Now, more than ever, it is crucial that U.S. soy buyers see first-hand where their product is coming from and how it moves through the value chain. The U.S. Soy Global Trade Exchange and Grains Specialty Conference and Trade Show is the premier event that does just that. In August, almost 800 soy and grain industry leaders, suppliers and buyers from more than 50 countries traveled to Chicago, Illinois, to attend the exchange. This year, my organization, the Illinois Soybean Association (ISA), which represents more than 43,000 soybean farmers in the state of Illinois, was a diamond sponsor of the conference and also organized and coordinated the field day events.

The first day of the event featured a field trip for the Middle East and North African (MENA) customers from Morocco and Tunisia that allowed them to tour a local soybean farm, container shipping facility and a river loading facility.

The MENA region customers stop for a photo before touring the CGB facility.
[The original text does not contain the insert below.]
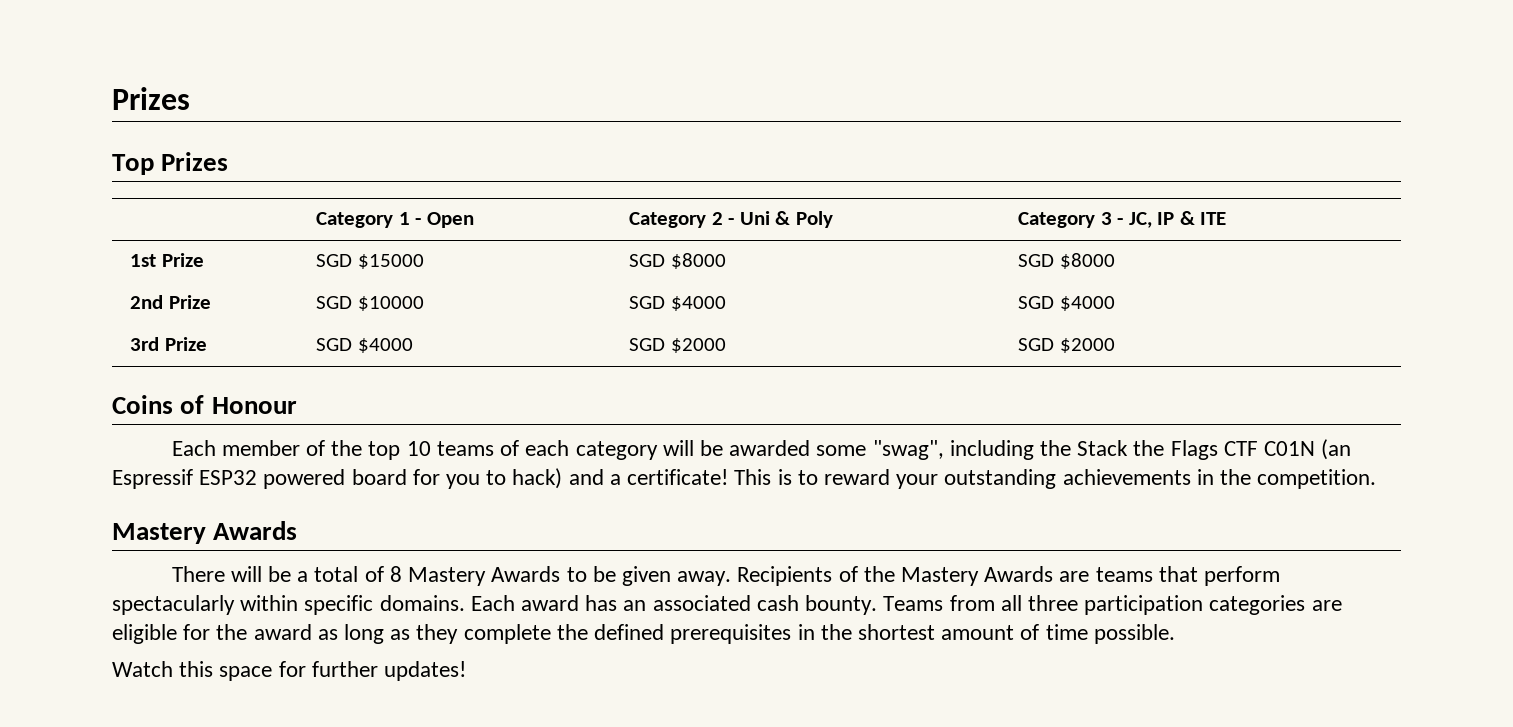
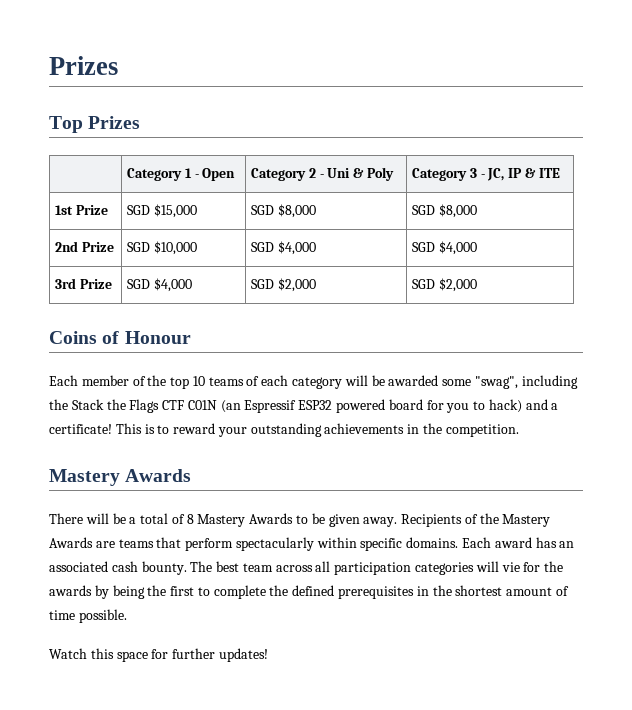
[357,254,424,269] [629,253,726,269] [1018,253,1115,269] $15000 | SGD $8000 | SGD $8000 -> [153,204,197,218] [250,204,316,218] [411,204,477,218] $15,000 | SGD $8,000 | SGD $8,000
[357,296,424,311] [629,296,726,311] [1018,296,1115,311] $10000 | SGD $4000 | SGD $4000 -> [153,241,197,255] [250,241,316,255] [411,241,477,255] $10,000 | SGD $4,000 | SGD $4,000
[357,338,413,353] [629,338,726,353] [1018,338,1115,353] $4000 | SGD $2000 | SGD $2000 -> [153,278,192,292] [250,278,316,292] [411,278,477,292] $4,000 | SGD $2,000 | SGD $2,000
[883,595,1342,615] [112,624,459,644] Teams from all three participation categories are eligible for the award as long as they -> [190,561,564,575] [49,585,210,599] The best team across all participation categories will vie for the awards by being the first to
The buyers and end-users were eager to see and fully understand the complexities of the supply chain. It is important that our customers see first-hand how our product moves from the farm through the value chain, as importers are more often wanting to pinpoint where their product is coming from.

Rafil Zarrouk, Head of Procurement at Poulina Group Holding in Tunisia, says that it was helpful for him to participate in the Global Trade Exchange field trip activities. “I am a buyer of corn and soybeans, and I have to improve my knowledge about soybeans. It is helpful for me to see how the farmer is thinking. This is important because when we just listen to traders, we can have a totally different point of view,” says Zarrouk.

The first stop of the day was at the Consolidated Grain and Barge (CGB) container terminal. In my opinion, this was the most valuable stop on the trip because the terminal and its operations are key to highlighting the U.S., and Illinois Soy Advantage: exceptional composition, consistent supply, sustainable farming, and innovation beyond the bushel.

Our infrastructure is second to none, and that results in our international customers consistently receiving a reliable, high-quality product that is competitively priced.

The next stop for the MENA group was at Jeff O’Connor’s farm located in Kankakee, Illinois, where they were able to talk face-to-face with local soybean growers. During the tour, the growers touched on everything from soil conservation to grain bin aeration. The group was very engaged and had great questions on each topic that was covered on the tour.

We concluded the day with a quick stop at the CHS Morris River loading facility. It was valuable for the customers to see where their beans are coming from and observe as many supply chain components as we could fit into the day.

The MENA region continues to be an important market for U.S. soy as it represents four percent of total exports. The U.S. Soy Global Trade Exchange and Grains Specialty Conference and Trade Show was an excellent opportunity to highlight the U.S. Soy Advantage as well as our Illinois-based infrastructure and its network of farmers and agribusinesses.